At the time, critics said that the deal was “unjust,” “arbitrary,” and “injurious … to other states.” And they were right.

In fact, Hamilton really set the tone for the coming centuries when it comes to corporate handouts: His planned manufacturing paradise never came to be, and several of his associates were convicted on corruption charges.

Since then, corporate subsidy battles between the states have ebbed and flowed, but never gone away, resulting in today’s $90-some billion spent annually on corporation-specific subsidies at the state and local level.

Though most of the time I write about how state and city leaders and community members can combat the scourge of corporate subsidies themselves, in theory, Congress could swoop in and knock the whole thing off, stopping states from engaging in this race to the bottom. Here are three ways that could be accomplished.

(There are probably others too, so send me a note or leave a comment if you have thoughts. You could also quibble with whether these are three distinct ideas or one or two that has different variations.)

1. Tax Away the Benefits: Back in 1995, Arthur Rolnick and Melvin Burstein, both then of the Federal Reserve Bank of Minneapolis, wrote a piece explaining that, in their view, the problem of state corporate subsidy spending could only be solved by Congress. (I don’t agree, but that’s a story for another day.) They proposed several ways Congress could accomplish this using the Commerce Clause, which grants the federal government the power to regulate interstate commerce. At the top of the list was taxing away all of the benefits corporate subsidies provide.

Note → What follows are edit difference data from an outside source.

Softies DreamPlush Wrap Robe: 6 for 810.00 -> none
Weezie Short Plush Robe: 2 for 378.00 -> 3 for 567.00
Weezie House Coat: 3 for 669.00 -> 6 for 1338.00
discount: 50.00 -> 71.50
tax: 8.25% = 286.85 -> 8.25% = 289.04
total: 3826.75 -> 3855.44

They proposed two ways this could work: First, Congress could tax the corporations 100 percent on the money they receive from state governments, effectively rendering those handouts worthless, if what the state gave them immediately had to be turned right over to the federal government.

Or Congress could deny tax-exempt status to the debt of states that use corporate subsidies, eliminating a key federal subsidy that makes it easier for states to raise money for their infrastructure spending.

2. Make Other Federal Aid Conditional on Ending Subsidies: That latter suggestion looks very similar to another way Congress could end the subsidy war between the states: By making federal funding conditional on ditching corporation-specific subsidies. Such a restriction could be added to some sort of recurring federal funding, such as the money given to states for building highways.

That, in fact, is how Congress got states to raise the legal age for drinking alcohol to 21 across the board: By threatening to take away their highways funds if they didn’t.

As Michael D. Farren and John Mozena wrote in 2020, Congress could also have used emergency funding, such as that provided in response to the coronavirus pandemic, to issue the same sort of edict: No aid without ditching the harmful practices that make us all worse off.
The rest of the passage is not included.